Work required: Search the records for the word "Penkar" and report each line that has it.

Input records:
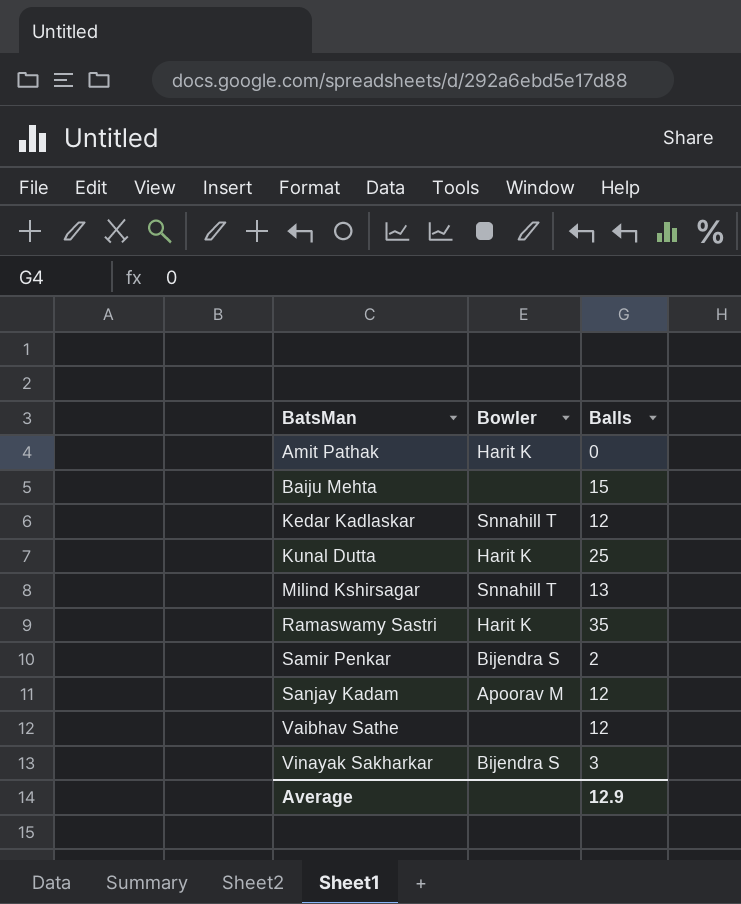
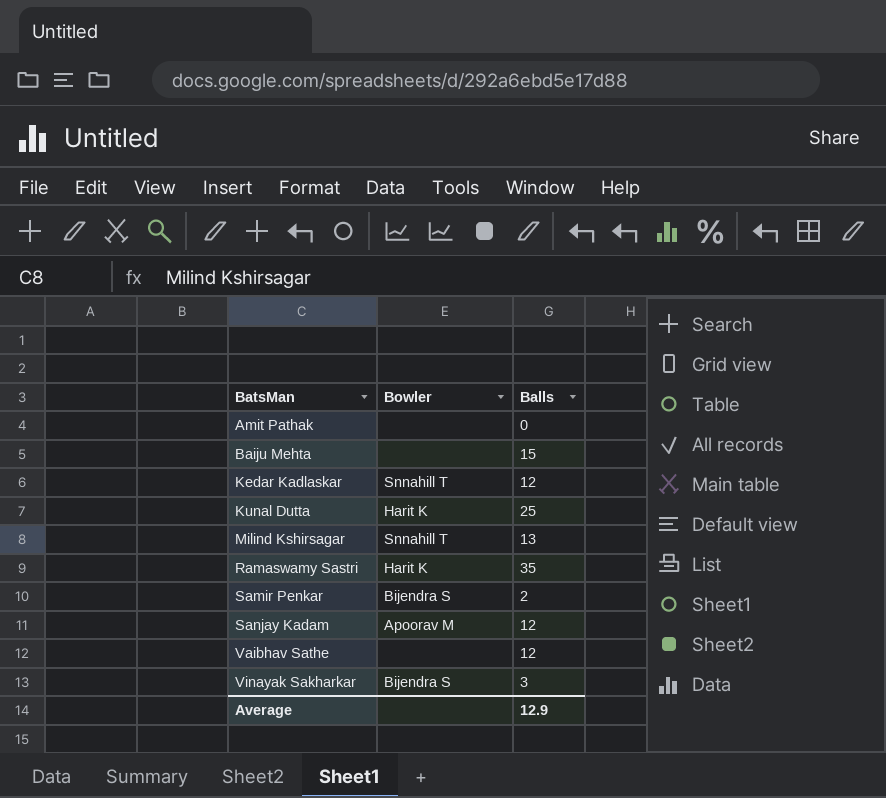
Amit Pathak | Bowler: Harit K -> none

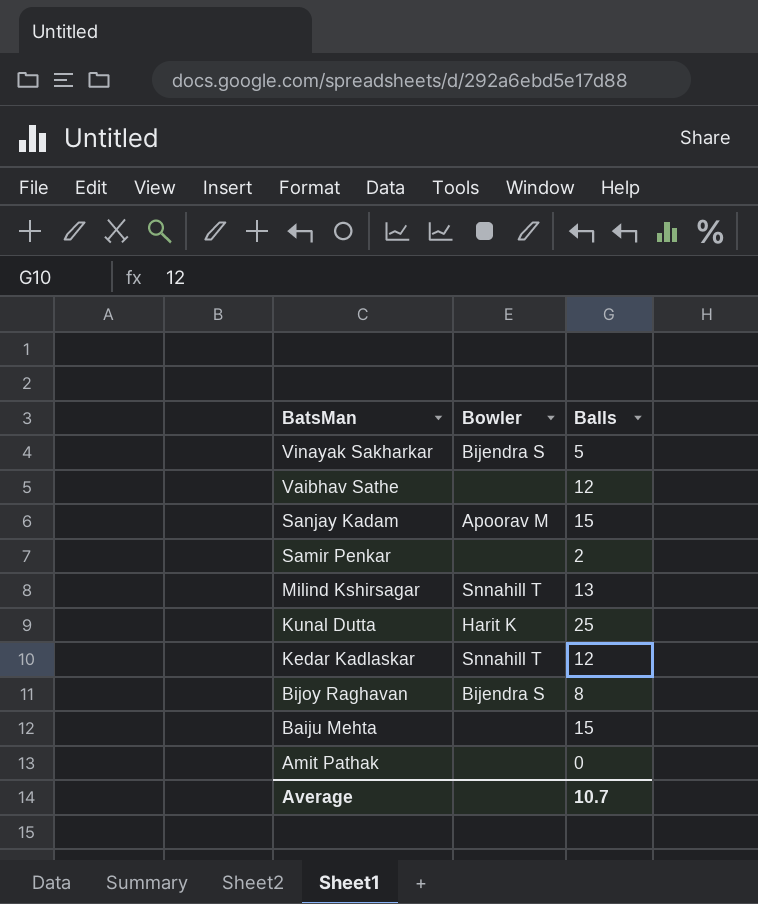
row order: BatsMan ascending -> BatsMan descending
row Ramaswamy Sastri: Harit K | 35 -> none
Vinayak Sakharkar | Balls: 3 -> 5
Sanjay Kadam | Balls: 12 -> 15
Samir Penkar | Bowler: Bijendra S -> none
row Bijoy Raghavan: none -> Bijendra S | 8
Average | Balls: 12.9 -> 10.7

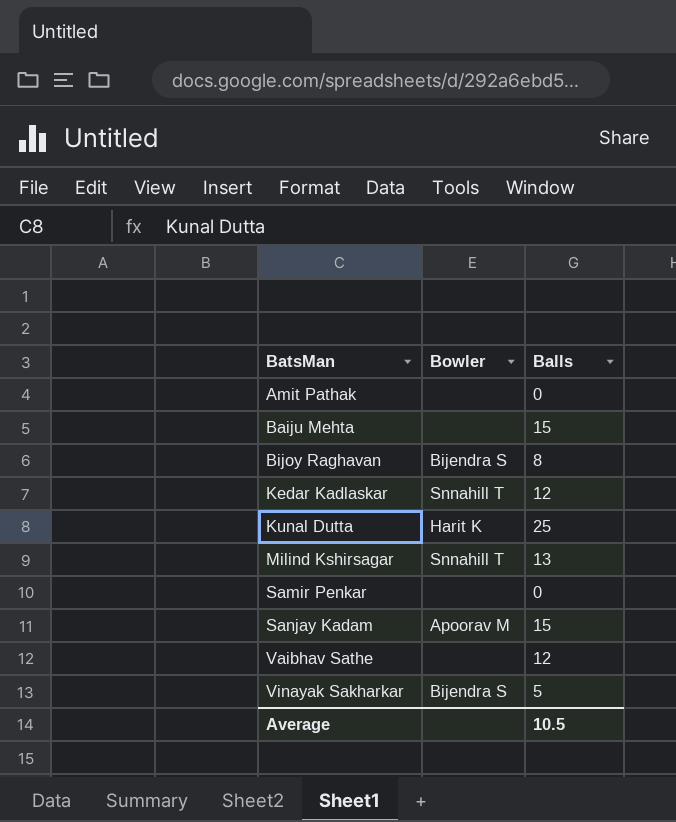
row order: BatsMan descending -> BatsMan ascending
Samir Penkar | Balls: 2 -> 0
Average | Balls: 10.7 -> 10.5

Written solution:
Samir Penkar | Bowler: Bijendra S -> none
Samir Penkar | Balls: 2 -> 0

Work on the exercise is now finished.